How to Connect with your Audience when Presenting

How to Connect with your Audience when Presenting

How to Connect with your Audience when Presenting

The public speaking world is awash with hundreds of techniques to make your presentation/speech ‘effective’ ‘have impact’ ‘be persuasive’, ‘entertaining’ … the list goes on.

But what purpose underlies all these techniques? It is to CONNECT.

Presenting is communicating and communicating is about connecting with the person/people in front of you.

That’s all very well you might say, but how do I connect?

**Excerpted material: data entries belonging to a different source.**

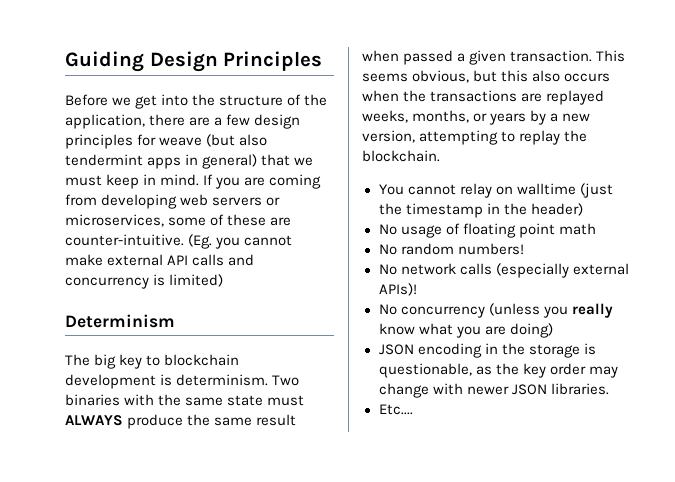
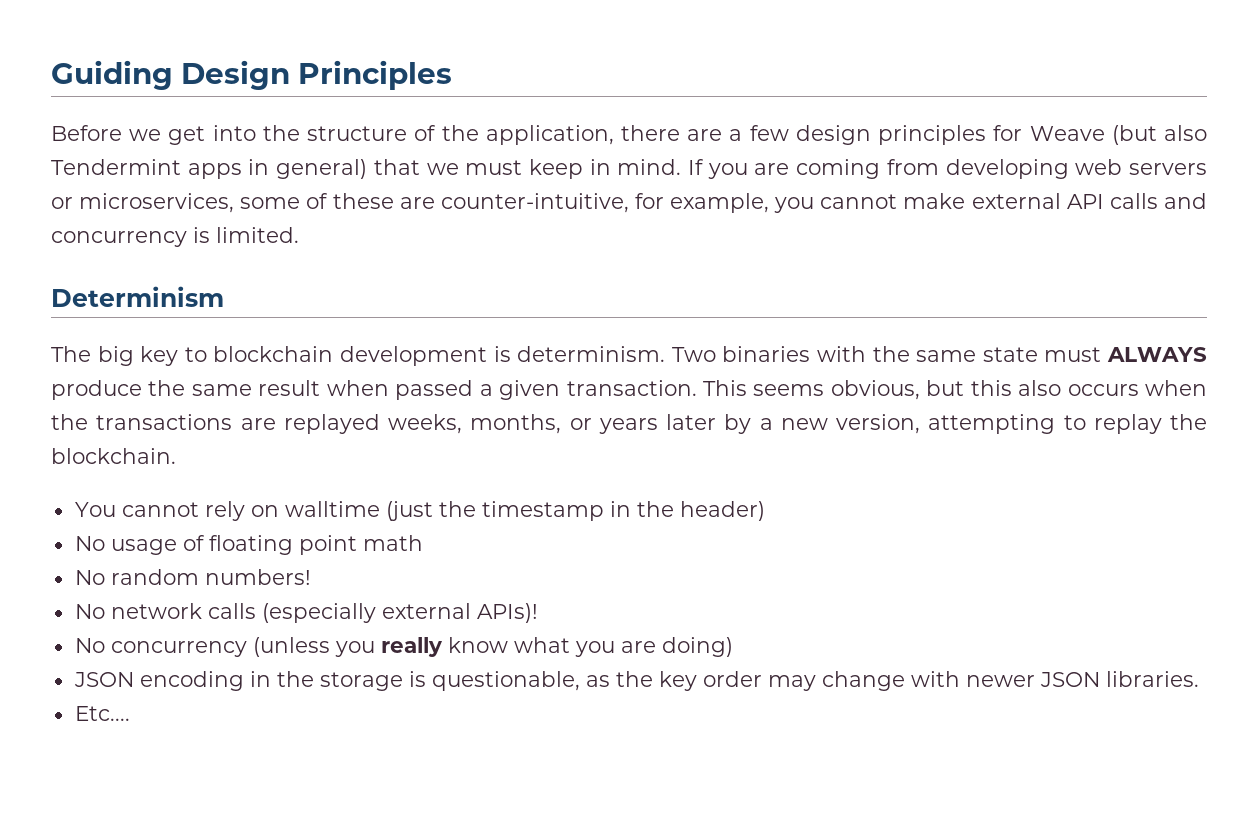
[159,137,203,146] weave -> [1029,126,1105,141] Weave
[65,154,143,166] tendermint -> [51,159,181,175] Tendermint
[65,234,213,249] counter-intuitive. (Eg. -> [440,193,770,213] counter-intuitive, for example,
[169,274,224,287] limited) -> [216,227,299,243] limited.
(527, 119) none -> [666,414,716,430] later
[459,183,492,198] relay -> [204,501,245,521] rely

Let’s start with 10 things we don’t do to connect when presenting:

  1. We don’t think about the profile and needs of the audience when planning our presentation.
  2. We don’t strip down the content to only include that which satsifies the objective of our talk.
  3. We don’t project our energy out, instead we worry about the impression we are making and what the audience might be thinking about us.
  4. We don’t make eye contact with members of our audience.
  5. We don’t talk naturally, instead we read from our slides,.
  6. We don’t use simple words and expressions to get our message across.
  7. We don’t use language or content that has emotional appeal.
  8. We don’t produce simple slides.
  9. We don’t make our presentation easy to follow with a clear structure.
  10. We don’t answer the question that is in the audience’s minds – ‘what’s in it for me?’

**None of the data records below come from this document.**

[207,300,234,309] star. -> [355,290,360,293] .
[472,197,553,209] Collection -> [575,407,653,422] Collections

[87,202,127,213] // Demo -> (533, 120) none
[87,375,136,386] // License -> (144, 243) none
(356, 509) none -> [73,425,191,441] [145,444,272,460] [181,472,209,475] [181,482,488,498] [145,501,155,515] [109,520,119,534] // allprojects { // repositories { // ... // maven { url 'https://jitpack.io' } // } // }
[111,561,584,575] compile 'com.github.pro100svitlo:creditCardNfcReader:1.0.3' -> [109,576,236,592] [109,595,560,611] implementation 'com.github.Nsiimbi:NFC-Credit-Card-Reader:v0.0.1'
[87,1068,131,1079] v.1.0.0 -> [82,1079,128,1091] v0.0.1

Recently I was working with a client who had to give a presentation about finance to non-financial people. My client had successfully avoided committing the ‘crimes’ of points 1 to 8 and indeed his attempt to speak simply and clearly about financial terms, that is, to express the concepts in a language the audience would understand was admirable. Yet something was missing….

As he was giving his presentation he would dive straight into each section without first introducing it. I see presenters do this time after time. And in most cases what happens is that many members of the audience get lost, they find it difficult to keep up with and follow the presentation. They might only get lost for a few seconds, but those few seconds are a disconnection and a disconnection that could lead someone to start thinking about what they are having for dinner that night instead of listening to you.

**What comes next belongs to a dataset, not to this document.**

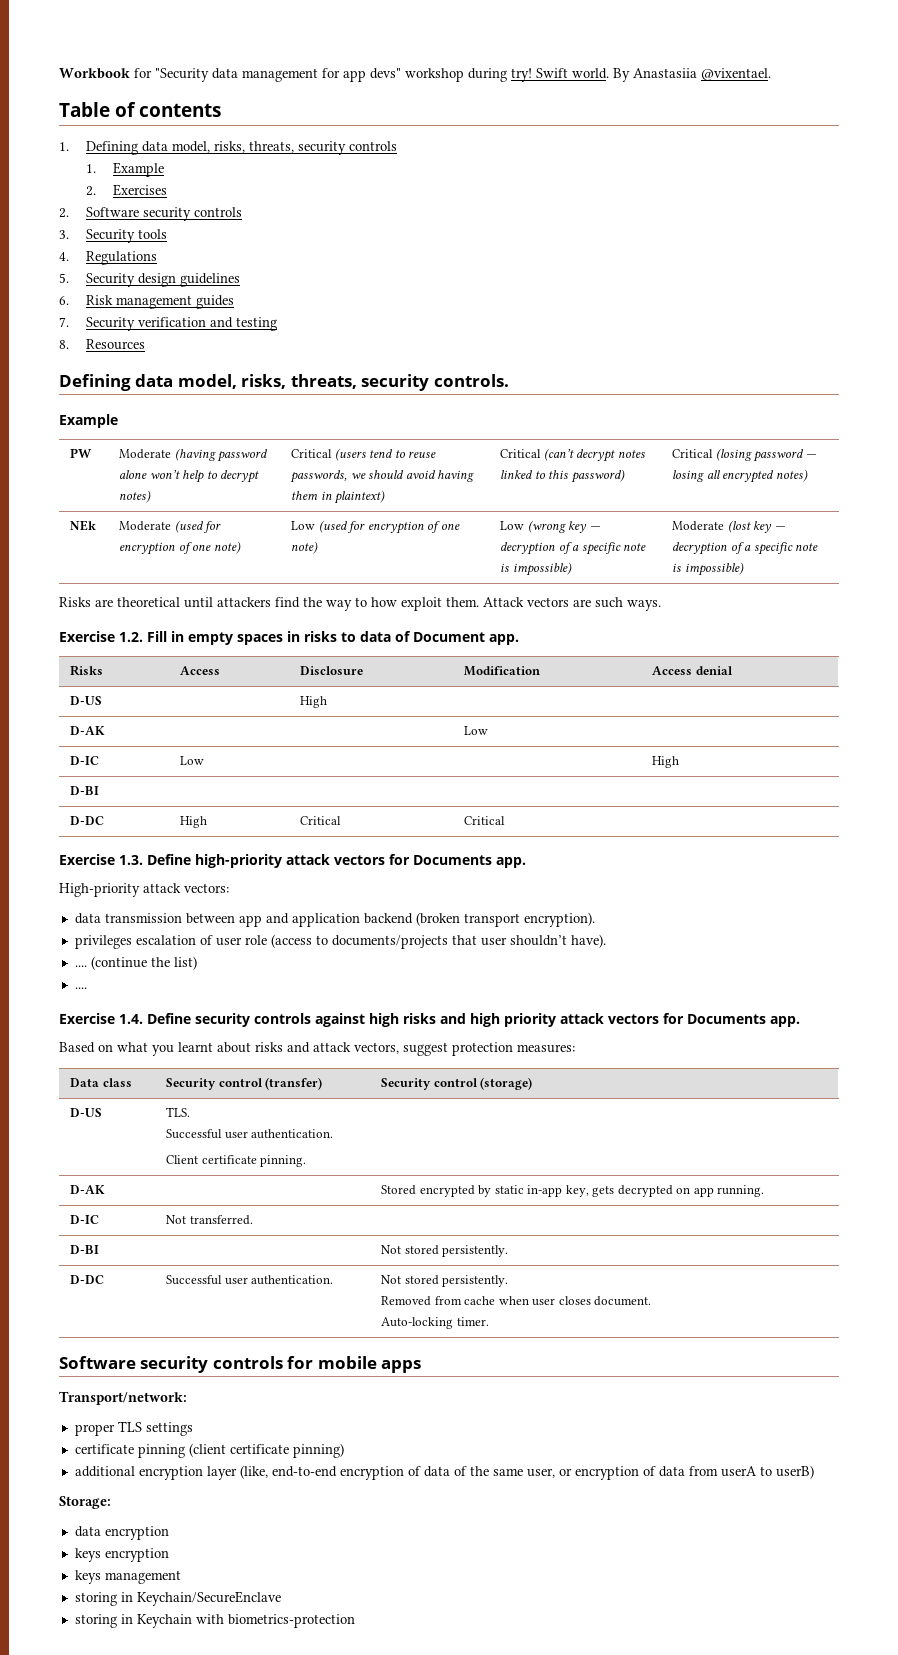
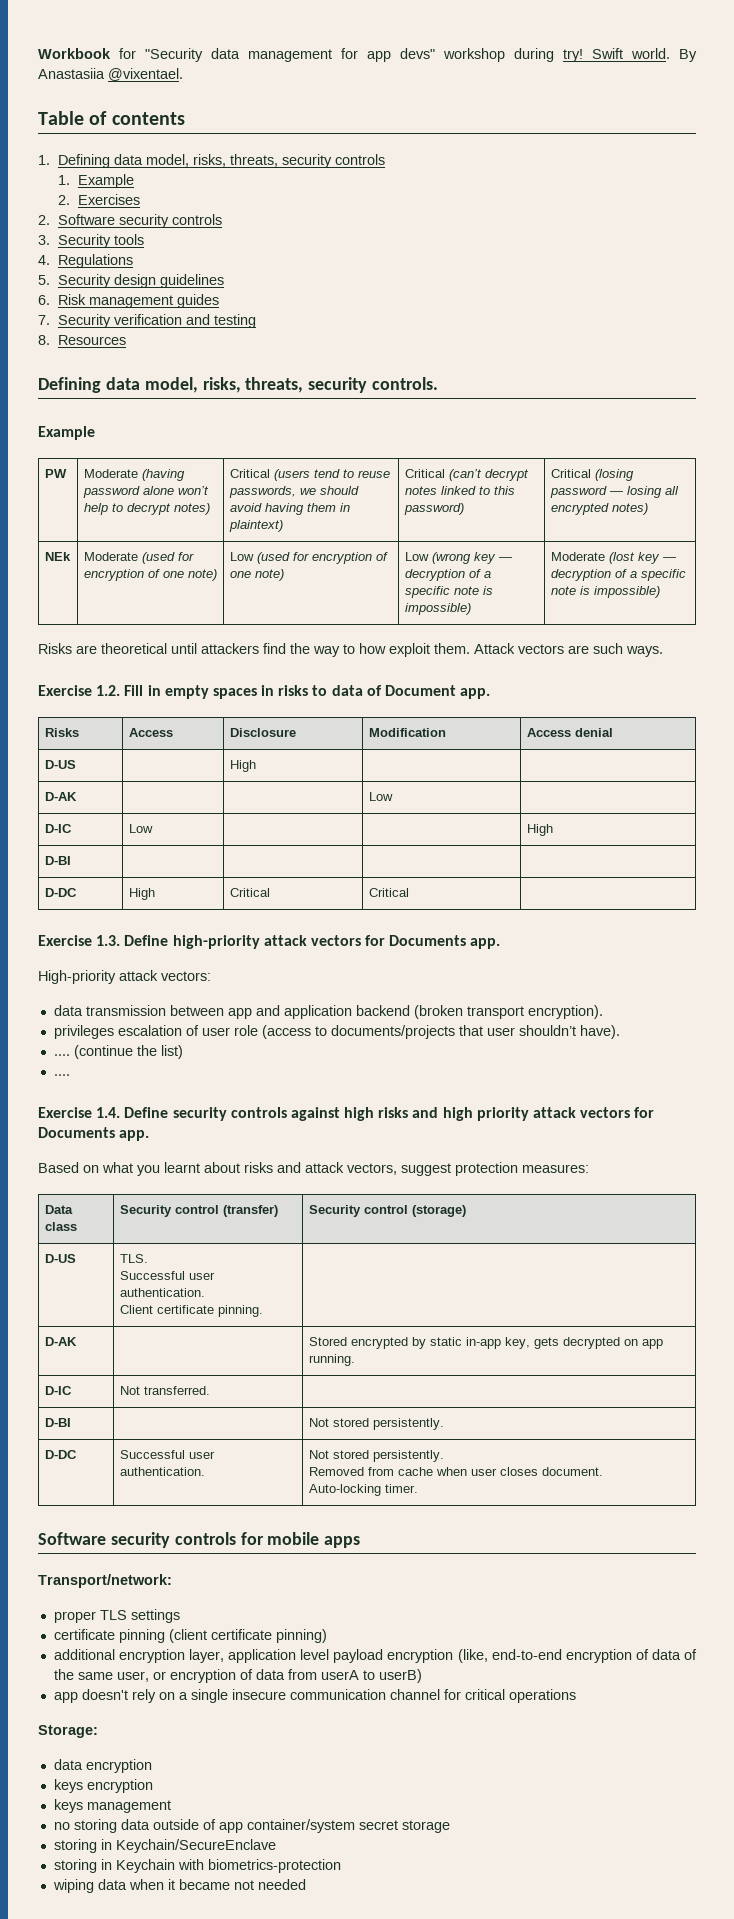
[206,1466,237,1480] layer -> [189,1649,454,1663] layer, application level payload encryption
(814, 1472) none -> [53,1689,576,1703] // app doesn't rely on a single insecure communication channel for critical operations
(181, 1577) none -> [53,1819,450,1833] // no storing data outside of app container/system secret storage
(355, 1621) none -> [52,1879,306,1893] // wiping data when it became not needed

All presentations need some structure to give the audience space to assimilate the information that has just been given and be ready for the new information that is going to come at them. A presentation is a journey, we as presenters know where we are going on our journey, but our audience needs a guide to accompany them. Reminding them of where we are taking them before we actually take them there is comforting and gives security.

So, what I am saying is – a presentation with a clear structure keeps the audience connected with you.

But don’t forget, the people who are listening to you are listening to you for a reason. They want to know how you can help them, how you can ‘solve their problem’. So make sure you make it about them.

Going back to my client with his financial presentation, his objective was to raise financial awareness among the listeners so they would consider doing certain aspects of their job in a different way which would ultimately lead to greater profitablity for the company. By making one simple change to his language he managed to connect with the audience by constantly answering their question ‘what’s in it for me?’. The change was the introduction and constant use of the word ‘you’, and pointing out how each person would benefit from what he was speaking about.

Instead of talking about general financial concepts to ‘raise financial awareness’ he constantly related the concept to how it was going to help them, using such phrases as ‘this will mean that you…’, you will be able to’…`’we want to help you…’ ‘you will probably be thinking…’ ‘how does that affect you?’ Hey, so now you are presenting to me and you are concerned about me because you keep referring to me! I like that, I can relate to you more easily now, I am connecting with you, WE are connecting.

We have a saying in English – ‘to go in one ear and out of the other’. When we don’t connect when presenting that is exactly what happens, the information might go in my head (if you’re lucky) but it won’t stay there because without connection the information lacks meaning for me.

I would like to leave you with a question;

How well are you connecting when you present?